**TRY IT:**
Please reproduce the full set of data below exactly.

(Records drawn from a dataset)
---

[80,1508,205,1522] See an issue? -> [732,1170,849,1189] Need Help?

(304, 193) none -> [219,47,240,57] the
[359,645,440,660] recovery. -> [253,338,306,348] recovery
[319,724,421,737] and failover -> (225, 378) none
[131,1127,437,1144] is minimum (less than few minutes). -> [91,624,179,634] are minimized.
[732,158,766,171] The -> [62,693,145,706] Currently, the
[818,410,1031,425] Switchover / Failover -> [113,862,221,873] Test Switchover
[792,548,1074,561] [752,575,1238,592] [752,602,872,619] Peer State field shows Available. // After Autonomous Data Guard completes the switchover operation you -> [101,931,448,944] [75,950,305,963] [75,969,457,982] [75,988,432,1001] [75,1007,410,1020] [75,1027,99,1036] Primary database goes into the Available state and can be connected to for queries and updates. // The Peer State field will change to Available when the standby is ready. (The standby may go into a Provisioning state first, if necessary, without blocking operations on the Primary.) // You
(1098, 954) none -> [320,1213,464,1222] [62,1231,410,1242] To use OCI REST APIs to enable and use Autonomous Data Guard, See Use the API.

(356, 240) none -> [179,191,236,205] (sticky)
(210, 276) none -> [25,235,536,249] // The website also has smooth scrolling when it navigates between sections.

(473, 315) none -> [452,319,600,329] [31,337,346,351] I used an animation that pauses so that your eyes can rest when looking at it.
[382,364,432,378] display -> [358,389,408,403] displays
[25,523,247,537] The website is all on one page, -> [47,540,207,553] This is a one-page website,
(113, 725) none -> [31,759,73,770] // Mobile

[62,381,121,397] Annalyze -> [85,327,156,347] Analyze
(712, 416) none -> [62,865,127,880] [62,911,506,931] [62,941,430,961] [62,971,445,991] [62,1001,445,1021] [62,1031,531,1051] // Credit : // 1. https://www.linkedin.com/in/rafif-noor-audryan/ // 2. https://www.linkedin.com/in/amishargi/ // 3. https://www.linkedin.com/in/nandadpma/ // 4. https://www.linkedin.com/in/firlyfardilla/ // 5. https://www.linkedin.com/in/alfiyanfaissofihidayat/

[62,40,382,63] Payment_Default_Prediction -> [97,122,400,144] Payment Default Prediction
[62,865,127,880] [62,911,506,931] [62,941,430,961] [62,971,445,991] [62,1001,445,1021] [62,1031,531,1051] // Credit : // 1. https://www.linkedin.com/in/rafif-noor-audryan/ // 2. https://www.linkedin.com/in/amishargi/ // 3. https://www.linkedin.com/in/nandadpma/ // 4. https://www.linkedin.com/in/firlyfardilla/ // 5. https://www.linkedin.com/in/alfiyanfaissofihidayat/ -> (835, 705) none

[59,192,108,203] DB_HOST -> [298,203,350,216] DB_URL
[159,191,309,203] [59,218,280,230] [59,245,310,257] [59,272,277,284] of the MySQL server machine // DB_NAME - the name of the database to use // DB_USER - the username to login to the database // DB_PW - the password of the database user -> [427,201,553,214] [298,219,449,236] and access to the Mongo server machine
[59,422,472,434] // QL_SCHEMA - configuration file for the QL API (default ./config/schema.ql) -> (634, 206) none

---

**RESULT OF THIS TASK:**
[80,1508,205,1522] See an issue? -> [732,1170,849,1189] Need Help?

(304, 193) none -> [219,47,240,57] the
[359,645,440,660] recovery. -> [253,338,306,348] recovery
[319,724,421,737] and failover -> (225, 378) none
[131,1127,437,1144] is minimum (less than few minutes). -> [91,624,179,634] are minimized.
[732,158,766,171] The -> [62,693,145,706] Currently, the
[818,410,1031,425] Switchover / Failover -> [113,862,221,873] Test Switchover
[792,548,1074,561] [752,575,1238,592] [752,602,872,619] Peer State field shows Available. // After Autonomous Data Guard completes the switchover operation you -> [101,931,448,944] [75,950,305,963] [75,969,457,982] [75,988,432,1001] [75,1007,410,1020] [75,1027,99,1036] Primary database goes into the Available state and can be connected to for queries and updates. // The Peer State field will change to Available when the standby is ready. (The standby may go into a Provisioning state first, if necessary, without blocking operations on the Primary.) // You
(1098, 954) none -> [320,1213,464,1222] [62,1231,410,1242] To use OCI REST APIs to enable and use Autonomous Data Guard, See Use the API.

(356, 240) none -> [179,191,236,205] (sticky)
(210, 276) none -> [25,235,536,249] // The website also has smooth scrolling when it navigates between sections.

(473, 315) none -> [452,319,600,329] [31,337,346,351] I used an animation that pauses so that your eyes can rest when looking at it.
[382,364,432,378] display -> [358,389,408,403] displays
[25,523,247,537] The website is all on one page, -> [47,540,207,553] This is a one-page website,
(113, 725) none -> [31,759,73,770] // Mobile

[62,381,121,397] Annalyze -> [85,327,156,347] Analyze
(712, 416) none -> [62,865,127,880] [62,911,506,931] [62,941,430,961] [62,971,445,991] [62,1001,445,1021] [62,1031,531,1051] // Credit : // 1. https://www.linkedin.com/in/rafif-noor-audryan/ // 2. https://www.linkedin.com/in/amishargi/ // 3. https://www.linkedin.com/in/nandadpma/ // 4. https://www.linkedin.com/in/firlyfardilla/ // 5. https://www.linkedin.com/in/alfiyanfaissofihidayat/

[62,40,382,63] Payment_Default_Prediction -> [97,122,400,144] Payment Default Prediction
[62,865,127,880] [62,911,506,931] [62,941,430,961] [62,971,445,991] [62,1001,445,1021] [62,1031,531,1051] // Credit : // 1. https://www.linkedin.com/in/rafif-noor-audryan/ // 2. https://www.linkedin.com/in/amishargi/ // 3. https://www.linkedin.com/in/nandadpma/ // 4. https://www.linkedin.com/in/firlyfardilla/ // 5. https://www.linkedin.com/in/alfiyanfaissofihidayat/ -> (835, 705) none

[59,192,108,203] DB_HOST -> [298,203,350,216] DB_URL
[159,191,309,203] [59,218,280,230] [59,245,310,257] [59,272,277,284] of the MySQL server machine // DB_NAME - the name of the database to use // DB_USER - the username to login to the database // DB_PW - the password of the database user -> [427,201,553,214] [298,219,449,236] and access to the Mongo server machine
[59,422,472,434] // QL_SCHEMA - configuration file for the QL API (default ./config/schema.ql) -> (634, 206) none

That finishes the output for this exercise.